# <center>Web Scraping by API </center>

In [None]:
from IPython.core.interactiveshell import InteractiveShell
InteractiveShell.ast_node_interactivity = "all"

import requests
import json
import pandas as pd

Packages used in this notebook:

- snscrape: for scrape tweets
- tika: parse PDF files

## 1. Scrape data through APIs 
- Online content providers usually provide APIs for you to access data. Two types of APIs:
   * Python packages: e.g. tweepy package from Twitter
   * REST APIs: e.g. OMDB APIs (http://www.omdbapi.com), or TMDB (https://developers.themoviedb.org/3/getting-started)
- You need to read documentation of APIs to figure out how to access data

## 2. Scrape data by REST APIs (e.g. OMDB API)
- A REST API is a web service that uses `HTTP` requests to `GET`, `PUT`, `POST` and `DELETE` data
- Example:
    - https://groceries.asda.com/api/items/search<font color="blue"><b>?</b></font><font color='green'><b>keyword</b></font>=<font color='red'><b>yogurt<b></font><front color='purple'><b>&</b></font><font color='green'><b>r</b></font>=<font color='red'><b>json<b></font>, where
        - `?`: separate API endpoint  `https://groceries.asda.com/api/items/search` from parameters
        - `keyword=yogurt`: search `yogurt` on parameter `keyword`
        - `&`: combine multiple search criteria
        - `r=json`: result is in json format 
    - You can directly paste the above API to your browser
    - Or issue API calls using requests
- You need to read API documentation to understand how to specify parameters

In [None]:
import requests
import json

keyword = 'yogurt'


url="https://groceries.asda.com/api/items/search?keyword=" + keyword + "&r=json"

print(url)

# invoke the API 
r = requests.get(url)

# if the API call returns a successful response
if r.status_code==200:
    
    # This API call returns a json object
    # r.json() gives the json object
    result = r.json()
    print (json.dumps(result, indent=4))



In [None]:
# Exercise 2.2.  Another way to pass parameters

parameters = {'keyword': 'yogurt', 
              'r': 'json'}

r=requests.get('https://groceries.asda.com/api/items/search', params=parameters)

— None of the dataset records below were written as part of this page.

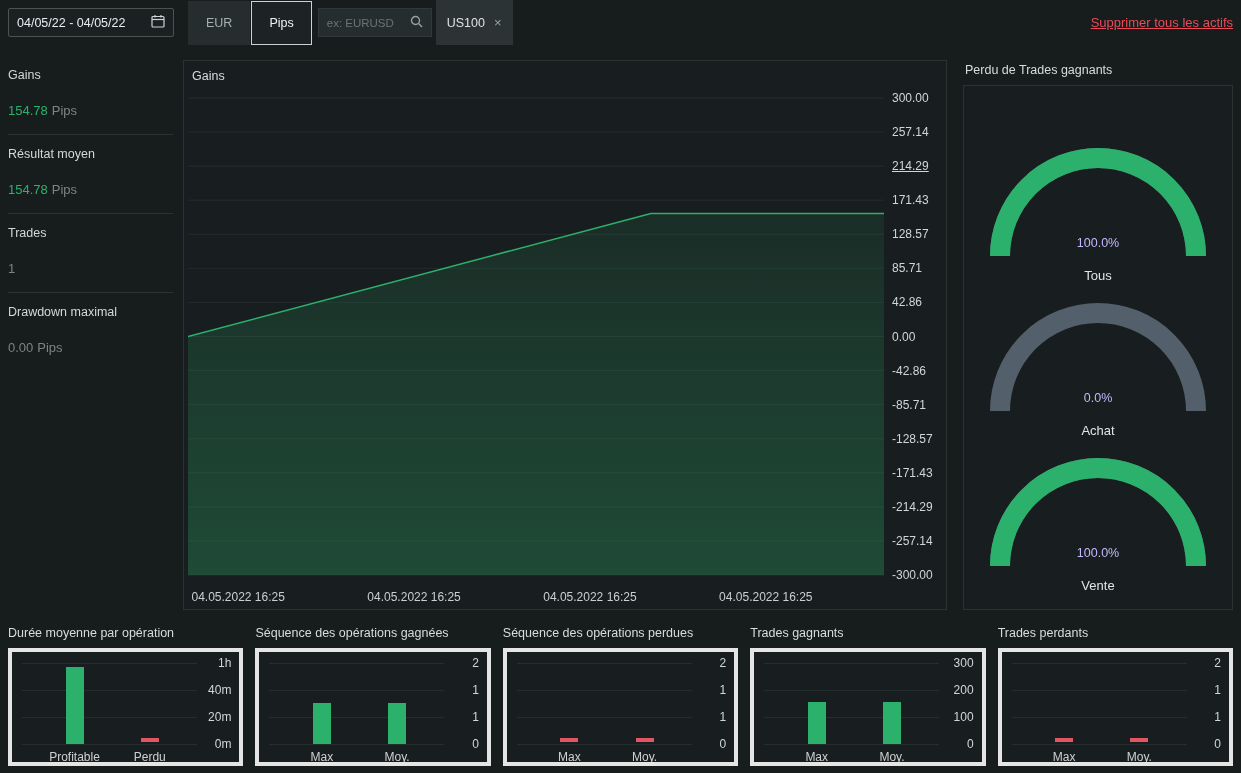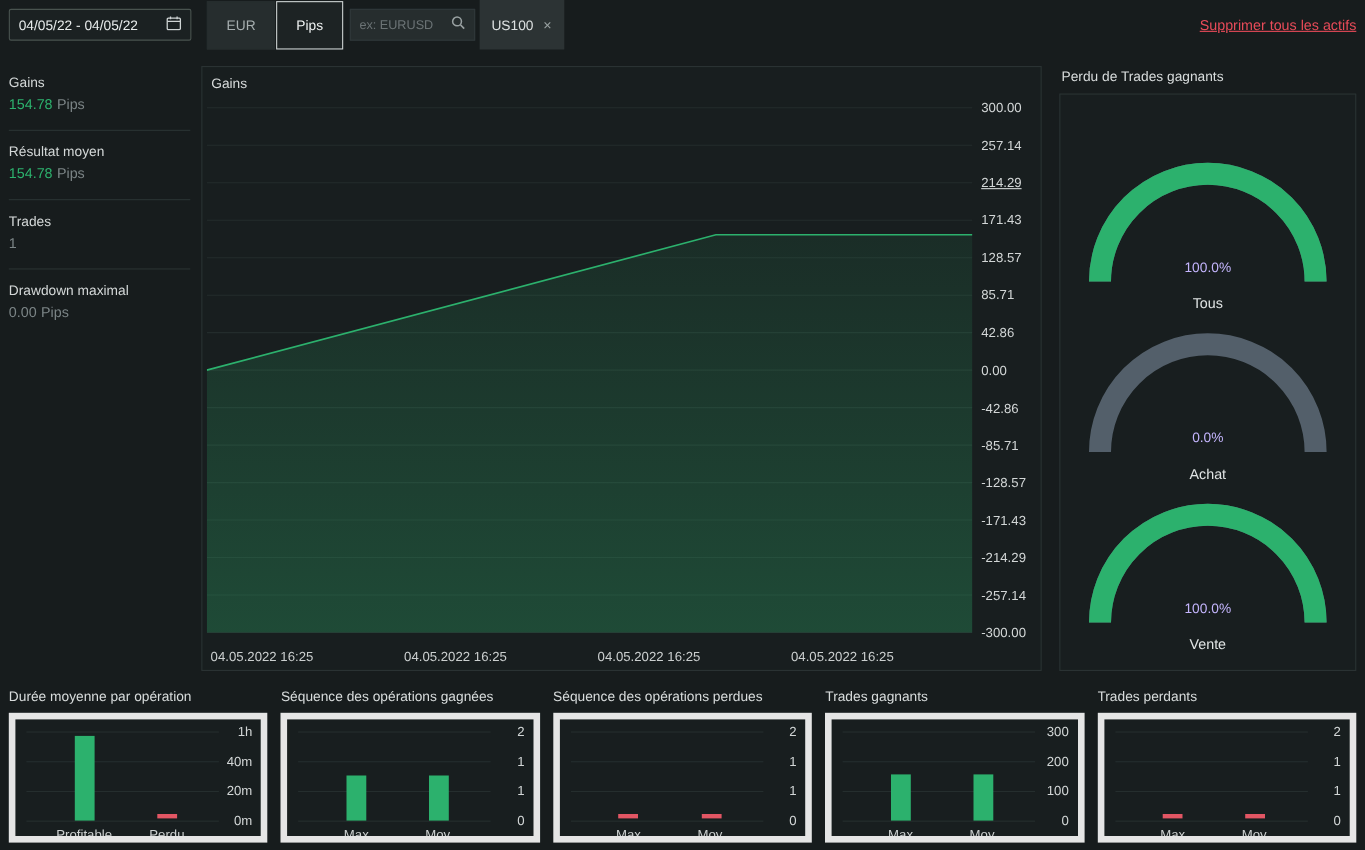--- a/index.html
+++ b/index.html
@@ -30,7 +30,7 @@
   .stat { padding:8px 0 16px 0; border-bottom:1px solid #2a3333; margin-bottom:4px; }
   .stat.last { border-bottom:none; }
   .stat-label { font-size:12.5px; color:#d4d8d8; }
-  .stat-value { margin-top:5px; font-size:13px; }
+  .stat-value { margin-top:21px; font-size:13px; }
   .stat-value .unit { color:#7b8486; margin-left:4px; }
   .green { color:#2cb16d; }
   .muted { color:#7b8486; }

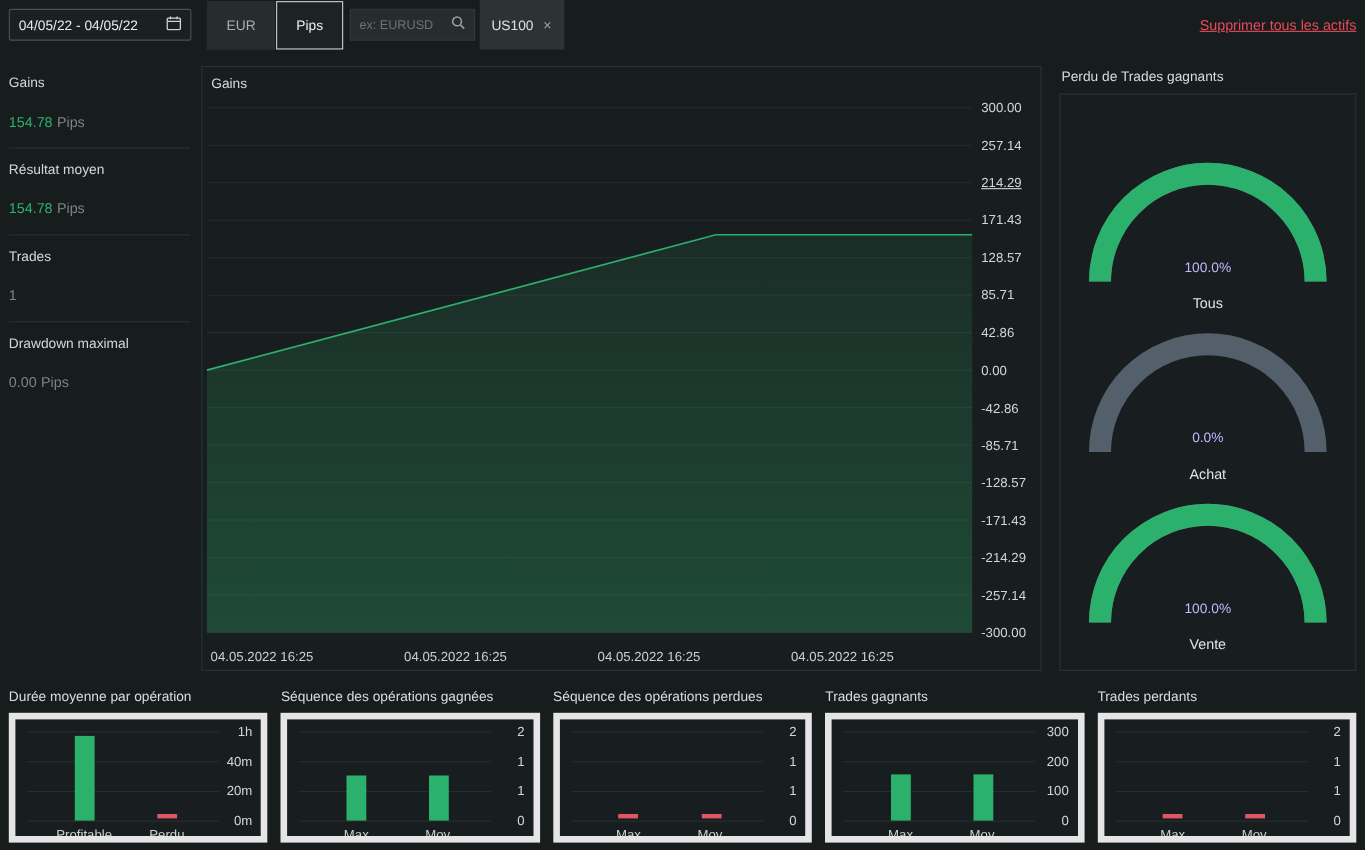--- a/index.html
+++ b/index.html
@@ -60,7 +60,7 @@
   .bottom-row { display:flex; gap:12px; margin-top:15px; flex:0 0 auto; }
   .mini-card { flex:1; min-width:0; }
   .mini-title { font-size:12.5px; color:#d8dcdc; height:16px; line-height:16px; margin-bottom:7px; white-space:nowrap; overflow:hidden; }
-  .mini-box { position:relative; height:118px; background:#181e1f; border:6px solid #e5e5e5; overflow:hidden; }
+  .mini-box { position:relative; height:118px; background:#181e1f; border:4px solid #e5e5e5; overflow:hidden; }
   .mgrid { position:absolute; height:1px; background:#252e2e; }
   .mtick { position:absolute; right:8px; width:38px; text-align:right; font-size:12px; color:#d2d6d6; height:16px; line-height:16px; }
   .mbar { position:absolute; }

# in case authentication is needed, use
# r = requests.get('https://api.github.com/user', \
# auth=('user', 'pass'))

# if the API call returns a successful response
if r.status_code==200:
    
    # This API call returns a json object
    # r.json() gives the json object
    print (json.dumps(r.json(), indent=4))



## 3. JSON (JavaScript Object Notation)

### What is JSON
- A lightweight data-interchange format
- "self-describing" and easy to understand
- the JSON format is text only 
- Language independent: can be read and used as a data format by any programming language

###  JSON Syntax Rules
JSON syntax is derived from JavaScript object notation syntax:
- Data is in **name/value** pairs separated by commas
- Curly braces hold objects
- Square brackets hold arrays

### A JSON object is:
- **a dictionary** or 
- a **list of dictionaries**

### Useful JSON functions
- dumps: save json object to string
- dump: save json object to file
- loads: load from a string in json format
- load: load from a file in json format

In [None]:
# Exercise 3.1 API returns a JSON object 

parameters = {'keyword': 'yogurt', 
              'r': 'json'}

r=requests.get('https://groceries.asda.com/api/items/search', params=parameters)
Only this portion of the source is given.